后 记
《庚申忆逝》从一九八一年夏天写起,用了两年的时间:三易其稿,现在总算是完成了。关于我写这篇东西的动机、想法和过程,已在去年七月写的前言中,都讲到了。总之,它是从我在文化大革命中所写交代材料的基础上,选择、联想和忆述而成的。事物的辩证规律是这样的,坏事往往也会走向它的反面,使我将许多自己的陈年旧账,也不得不被迫苦思冥想地交代一番,否则我是写不出来的。
一九八一年的六月,我到太原,通过山西省委,向省文联借调了李束为同志,向太原市委借调了黄征同志,由我口述,束为、黄征同志整理,写成了本书的第一稿,即征求意见稿。

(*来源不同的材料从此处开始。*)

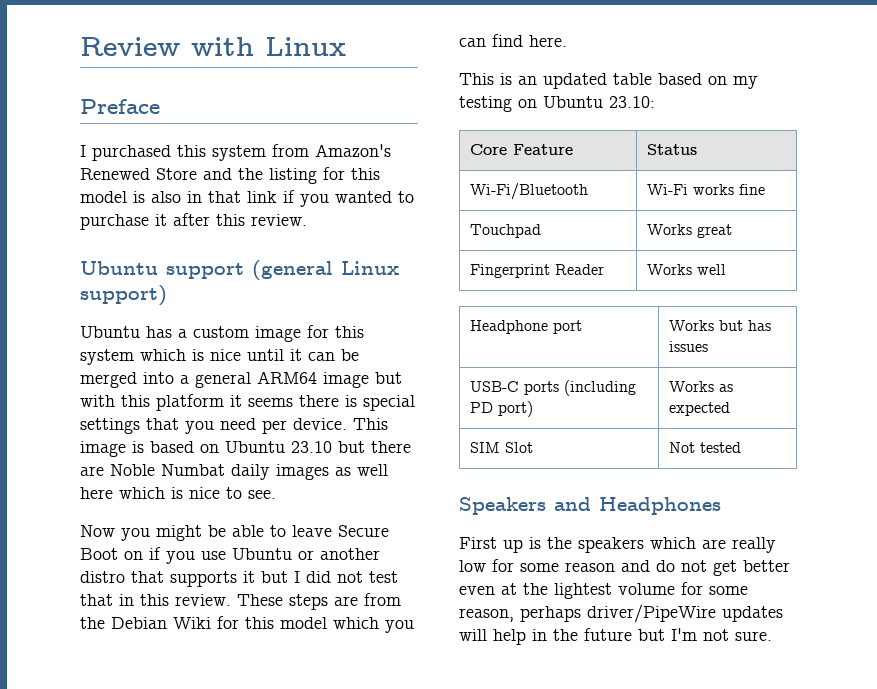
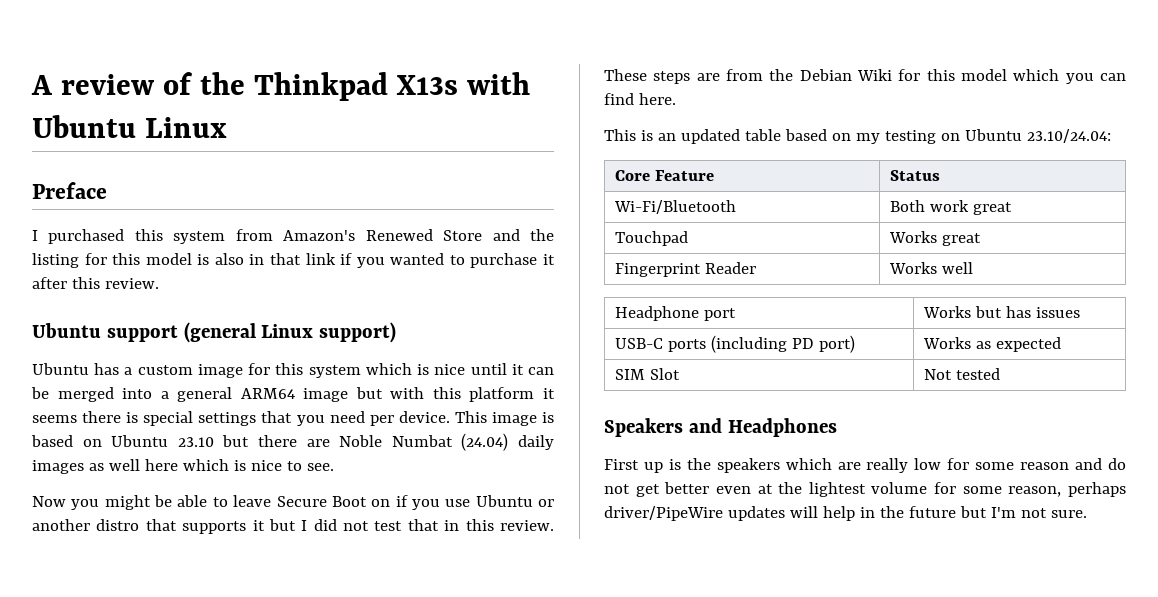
- Review with Linux
+ A review of the Thinkpad X13s with Ubuntu Linux
- This image is based on Ubuntu 23.10 but there are Noble Numbat daily images as well here which is nice to see.
+ This image is based on Ubuntu 23.10 but there are Noble Numbat (24.04) daily images as well here which is nice to see.
- This is an updated table based on my testing on Ubuntu 23.10:
+ This is an updated table based on my testing on Ubuntu 23.10/24.04:
- Wi-Fi/Bluetooth | Wi-Fi works fine
+ Wi-Fi/Bluetooth | Both work great

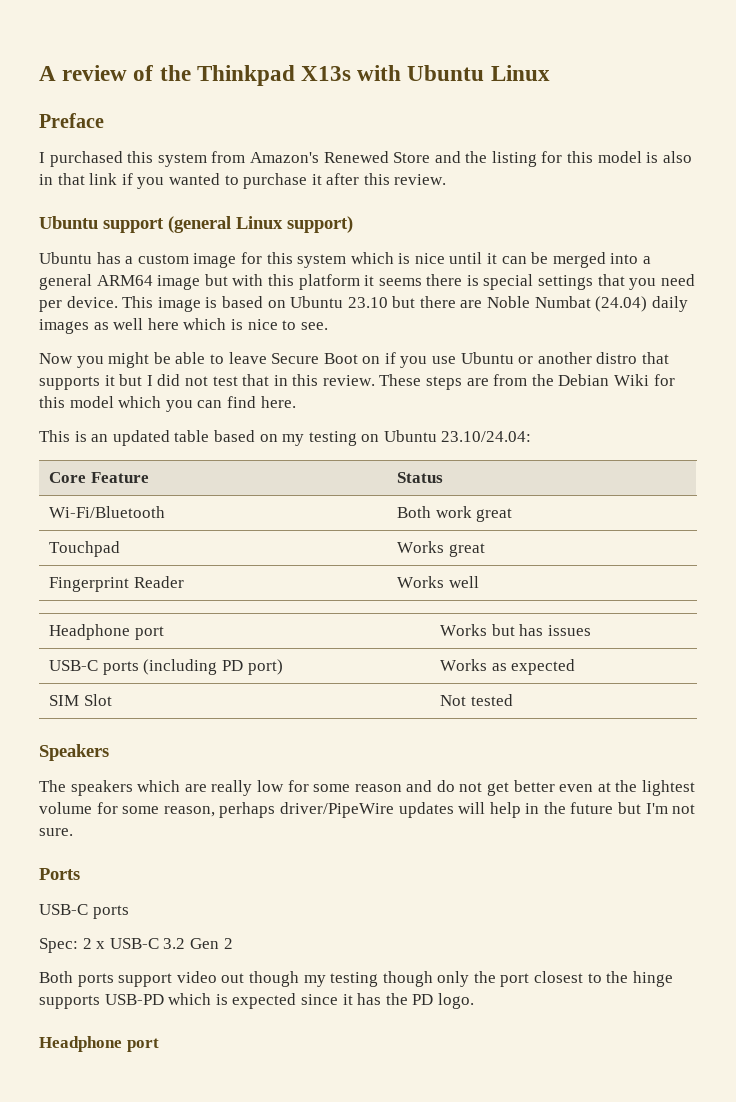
- Speakers and Headphones
- First up is the speakers which are really low for some reason and do not get better even at the lightest volume for some reason, perhaps driver/PipeWire updates will help in the future but I'm not sure.
+ Speakers
+ The speakers which are really low for some reason and do not get better even at the lightest volume for some reason, perhaps driver/PipeWire updates will help in the future but I'm not sure.
+ Ports
+ USB-C ports
+ Spec: 2 x USB-C 3.2 Gen 2
+ Both ports support video out though my testing though only the port closest to the hinge supports USB-PD which is expected since it has the PD logo.
+ Headphone port

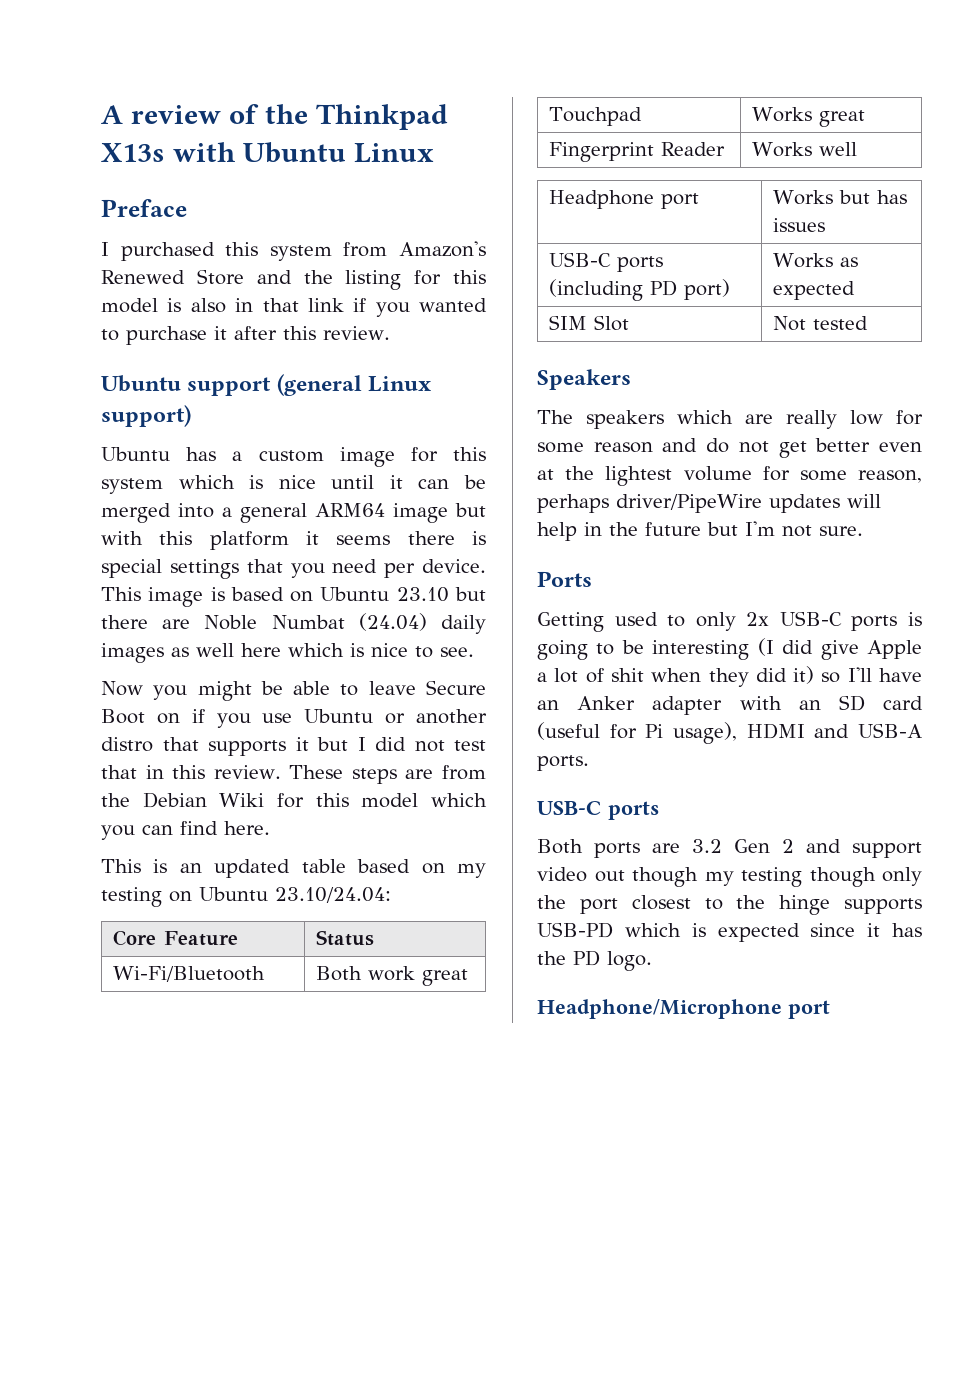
  Ports
+ Getting used to only 2x USB-C ports is going to be interesting (I did give Apple a lot of shit when they did it) so I'll have an Anker adapter with an SD card (useful for Pi usage), HDMI and USB-A ports.
  USB-C ports
- Spec: 2 x USB-C 3.2 Gen 2
- Both ports support video out though my testing though only the port closest to the hinge supports USB-PD which is expected since it has the PD logo.
- Headphone port
+ Both ports are 3.2 Gen 2 and support video out though my testing though only the port closest to the hinge supports USB-PD which is expected since it has the PD logo.
+ Headphone/Microphone port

去年五月,我征得云南省委同意,又把李束为、黄征同志请到昆明,根据各方提出的意见,对全书进行了修订,写成了本书的第二稿。
第二稿写成后,为了慎重起见,我又委托山西省委的罗贵波同志,四川省委的周颐同志,陕西省委的黄植同志,帮助我向一些原来在一起工作过的同志,广泛征求意见,以便对全书作进一步的修改。在此基础上,一九八三年六月,我又到了太原,请李束为、黄征同志把这些意见加以综合整理,写成了本书的第三稿。这就是今天得以和广大读者见面的这本书。
正如我在本书的前言中所说的,我写这本书的目的,绝不是为了给个人树碑立传,而是想就我自己所学到的这点马列主义、毛泽东思想的理论水平,尝试运用辩证唯物主义和历史唯物主义的科学观点,总结一下自己所经历过的道路,从中汲取经验教训。从而为中国现代史和党史研究工作,为向青少年进行革命传统教育,提供若干资料而已。我觉得这也是一件十分严肃认真的工作。因为历史实是客观存在的,来不得半点浮夸和轻率。因此,本书力求在内容、时间、地点、人物和情节上都能作到基本上准确无误,符合当时的史实。这也是为什么我的这本忆述历时四年,修改四次迟迟拖到今天才和读者见面的一个重要原因。
当然,尽管如此,本书中的缺点和错误仍然是在所难免的。因此,恳切地期望读者读后,提出批评意见,以便作进一步的修改和补正。